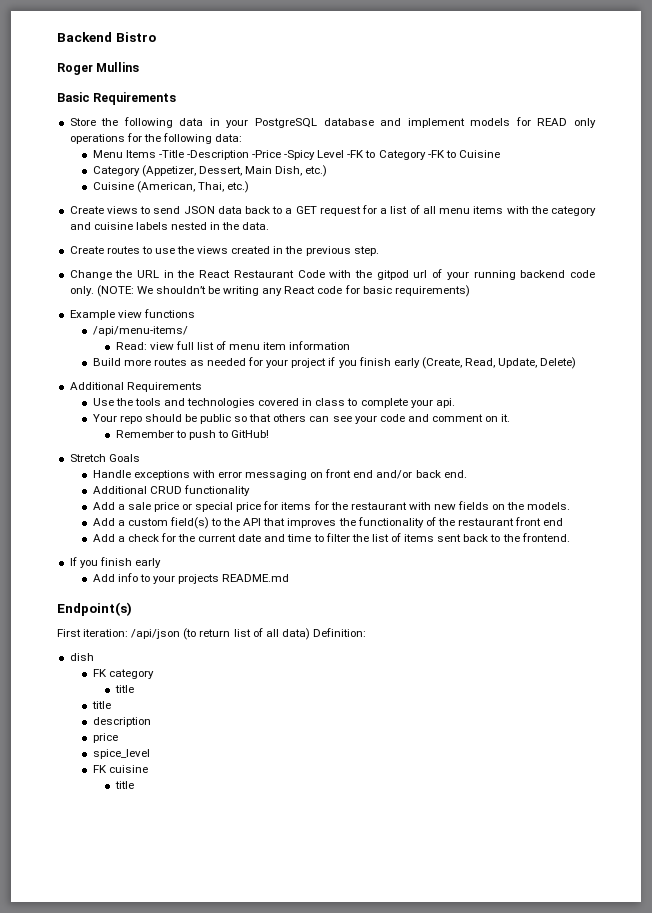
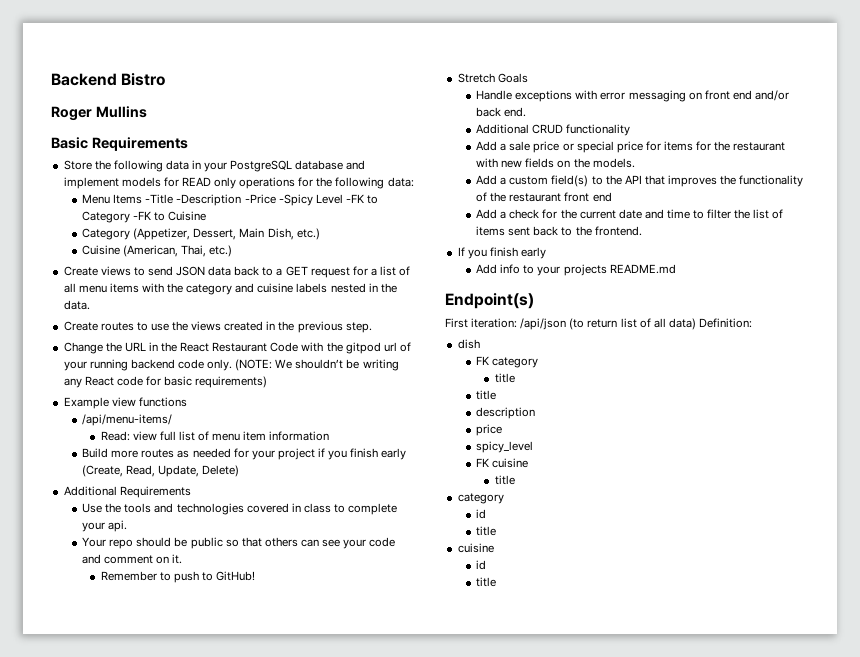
[92,749,150,759] spice_level -> [476,441,534,453] spicy_level
(134, 785) none -> [457,493,504,504] [476,509,487,519] [476,526,497,536] [457,543,494,553] [476,560,487,570] [476,577,497,587] // category // id // title // cuisine // id // title

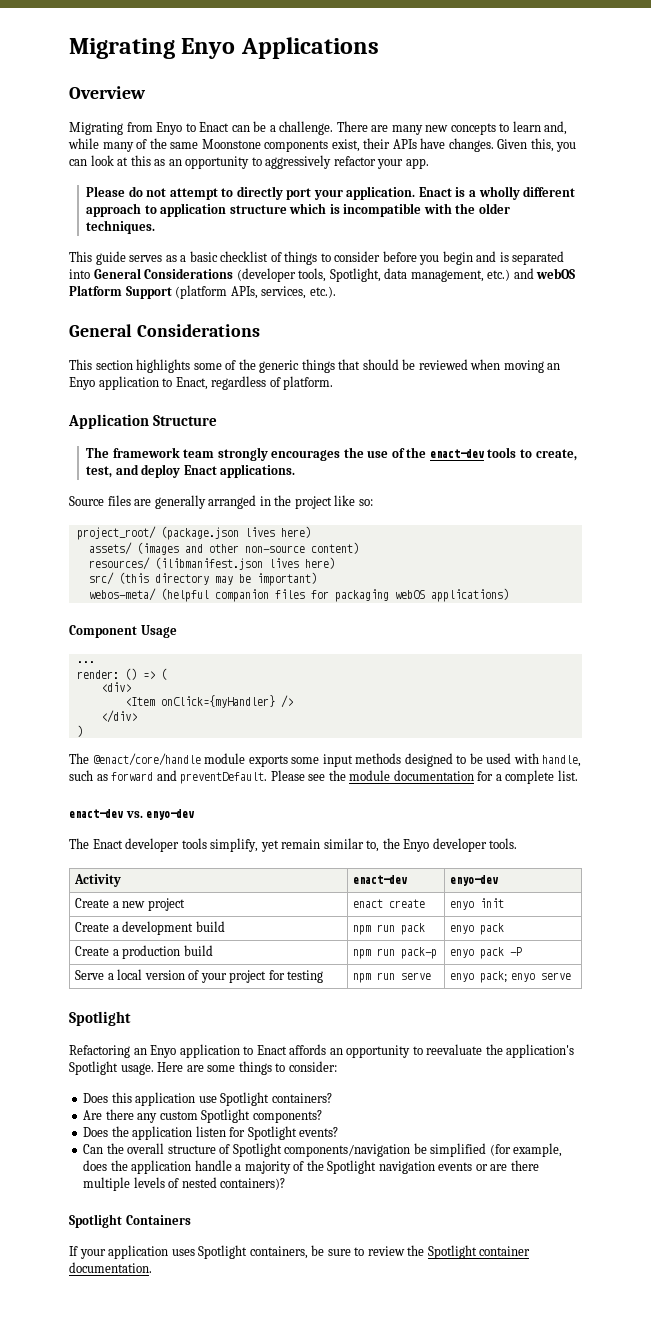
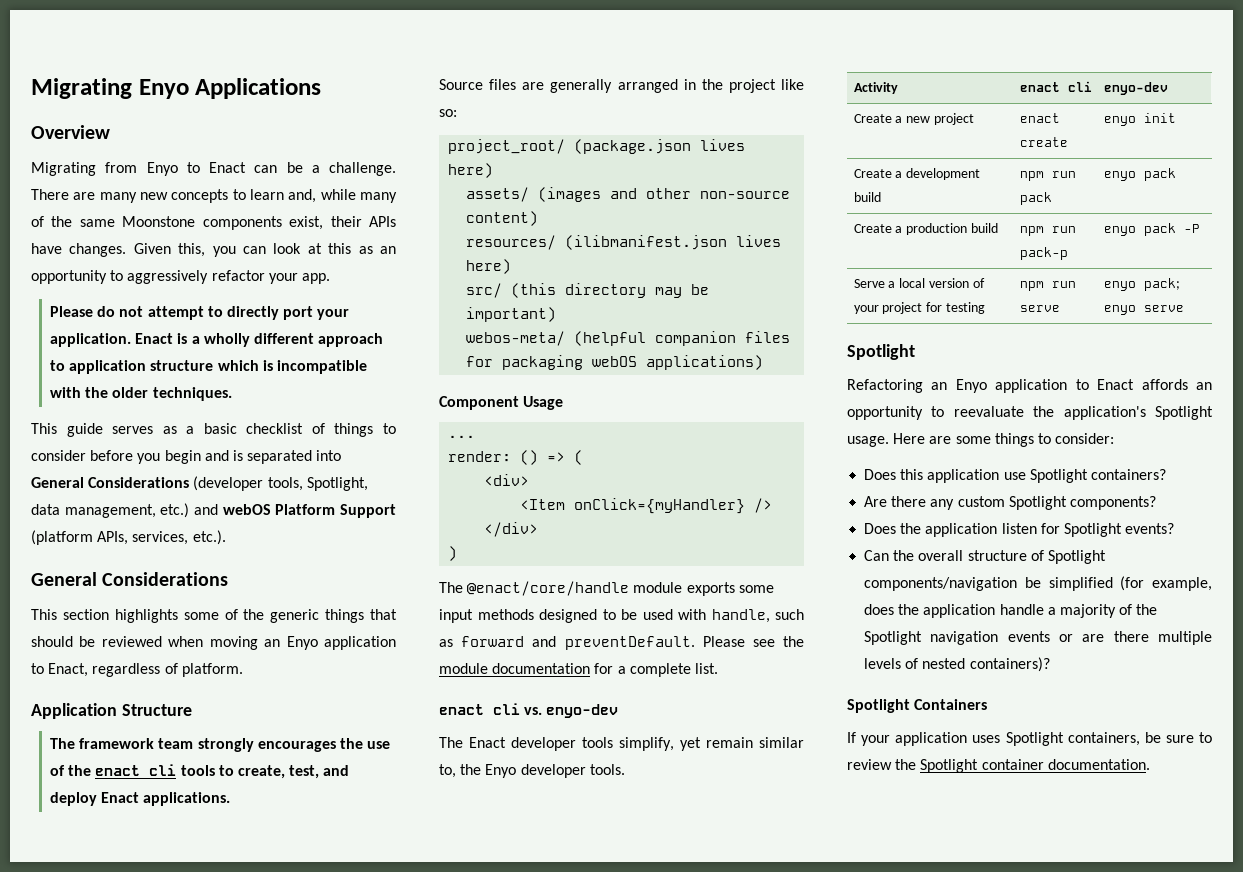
[429,449,485,458] enact-dev -> [95,764,177,776] enact cli
[69,809,124,818] enact-dev -> [439,703,520,715] enact cli
[353,875,409,884] enact-dev -> [1019,81,1092,92] enact cli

####################

About this task: Skip every picture, and give the rest of the material above again exactly.

Response for this exercise:
[92,749,150,759] spice_level -> [476,441,534,453] spicy_level
(134, 785) none -> [457,493,504,504] [476,509,487,519] [476,526,497,536] [457,543,494,553] [476,560,487,570] [476,577,497,587] // category // id // title // cuisine // id // title

[429,449,485,458] enact-dev -> [95,764,177,776] enact cli
[69,809,124,818] enact-dev -> [439,703,520,715] enact cli
[353,875,409,884] enact-dev -> [1019,81,1092,92] enact cli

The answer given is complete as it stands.